American author (born 1950)

Nora Roberts (born Eleanor Marie Robertson on October 10, 1950) is an American author of over 225 novels, known for romance published under her own name. She also writes police procedurals which have elements of science fiction under the name J. D. Robb, and has published as Jill March and (in the U.K.) Sarah Hardesty.

== Life and career ==

=== Personal life ===

==== Early years ====
Roberts was born on October 10, 1950, in Silver Spring, Maryland, the youngest of five children. Her parents have Irish ancestry, and she has described herself as "an Irishwoman through and through". Her family were avid readers, so books were always important in her life. Although she had always imagined stories from childhood, Roberts did not write in her youth other than essays for school. She does claim to have "told lies. Really good ones—some of which my mother still believes." She credits the nuns at her Catholic school for instilling in her a sense of discipline.

==== Marriages ====
During her second year in high school, Roberts transferred to Montgomery Blair High School, where she met her first husband, Ronald Aufdem-Brinke. They married, against her parents' wishes, in 1968, as soon as she graduated, and settled in Boonsboro, Maryland.

Roberts's husband worked at his father's sheet-metal business before joining her parents in their lighting company. She gave birth to two sons. Roberts would later refer to this time period as her "Earth Mother" years, when she did crafts, including ceramics and sewing her children's clothes.
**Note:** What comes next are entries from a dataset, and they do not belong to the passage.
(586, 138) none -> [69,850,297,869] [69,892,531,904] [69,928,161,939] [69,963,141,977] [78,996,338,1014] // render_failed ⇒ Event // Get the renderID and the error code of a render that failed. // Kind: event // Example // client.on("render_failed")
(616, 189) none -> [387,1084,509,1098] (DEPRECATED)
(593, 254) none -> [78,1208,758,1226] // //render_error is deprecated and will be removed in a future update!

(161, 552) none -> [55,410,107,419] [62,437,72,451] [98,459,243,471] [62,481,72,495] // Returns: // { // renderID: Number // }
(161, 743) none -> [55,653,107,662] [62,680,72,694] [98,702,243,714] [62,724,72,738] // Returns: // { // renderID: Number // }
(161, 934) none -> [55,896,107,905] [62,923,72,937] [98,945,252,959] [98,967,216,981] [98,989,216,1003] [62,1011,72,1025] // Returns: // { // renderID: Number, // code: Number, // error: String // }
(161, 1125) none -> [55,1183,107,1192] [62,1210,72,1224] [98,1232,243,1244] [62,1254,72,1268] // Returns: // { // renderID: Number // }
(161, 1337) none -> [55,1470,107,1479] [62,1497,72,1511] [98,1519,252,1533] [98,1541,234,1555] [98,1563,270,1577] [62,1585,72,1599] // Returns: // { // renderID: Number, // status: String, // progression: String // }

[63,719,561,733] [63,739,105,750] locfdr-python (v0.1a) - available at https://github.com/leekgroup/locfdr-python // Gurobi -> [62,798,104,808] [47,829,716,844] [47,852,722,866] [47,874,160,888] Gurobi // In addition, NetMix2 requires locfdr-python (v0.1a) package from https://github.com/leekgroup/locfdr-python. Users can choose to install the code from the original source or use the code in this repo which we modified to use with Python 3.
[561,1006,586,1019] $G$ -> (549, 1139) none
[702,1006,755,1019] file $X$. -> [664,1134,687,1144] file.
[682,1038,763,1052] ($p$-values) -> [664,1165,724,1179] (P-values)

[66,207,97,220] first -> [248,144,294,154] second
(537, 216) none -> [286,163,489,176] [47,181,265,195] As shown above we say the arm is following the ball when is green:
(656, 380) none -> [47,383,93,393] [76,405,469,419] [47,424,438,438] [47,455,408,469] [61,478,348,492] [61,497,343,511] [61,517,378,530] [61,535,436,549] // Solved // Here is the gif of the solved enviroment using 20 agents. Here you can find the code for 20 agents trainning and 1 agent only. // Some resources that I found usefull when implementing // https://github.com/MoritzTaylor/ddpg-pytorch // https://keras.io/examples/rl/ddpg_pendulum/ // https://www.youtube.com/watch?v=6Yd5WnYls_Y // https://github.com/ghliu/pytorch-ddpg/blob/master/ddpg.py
The couple divorced in 1983.

Roberts met her second husband, Bruce Wilder, a carpenter, when she hired him to build bookshelves in July 1985. Her husband owns Turn the Page Books bookstore in Boonsboro and works as an adult content photographer and videographer. The couple also owned the nearby historic Boone Hotel. After it was destroyed by a fire in February 2008, it was restored and reopened as the Inn BoonsBoro in 2009; the suites were inspired by and named for literary romantic couples with happy endings.

She is an ardent baseball fan, having been honored by the former local minor league baseball team Hagerstown Suns several times.

=== Writing career ===
She began to write during a blizzard in February 1979. Roberts states that with three feet of snow, a dwindling supply of chocolate, and no morning kindergarten for her two boys, she had little else to do. She fell in love with the writing process, and quickly produced six manuscripts which she submitted to Harlequin, the leading publisher of romance novels, but was repeatedly rejected. Roberts says,

I got the standard rejection for the first couple of tries, then my favorite rejection of all time. I received my manuscript back with a nice little note which said that my work showed promise, and the story had been very entertaining and well done. But that they already had their American writer. That would have been Janet Dailey.

Dailey would go on to be embroiled in a plagiarism scandal in which she eventually confessed to stealing some of Roberts's work.

Roberts once stated: "You're going to be unemployed if you really think you just have to sit around and wait for the muse to land on your shoulder." She concentrates on one novel at a time, writing eight hours a day, every day, even while on vacation. Rather than begin with an outline, Roberts instead envisions a key incident, character, or setting. She then writes a short first draft that has the basic elements of a story. Roberts then goes back to the beginning of the novel. The second draft usually sees the addition of details, the "texture and color" of the work, as well as a more in-depth study of the characters. She then does a final pass to polish the novel before sending it to her agent, Amy Berkower.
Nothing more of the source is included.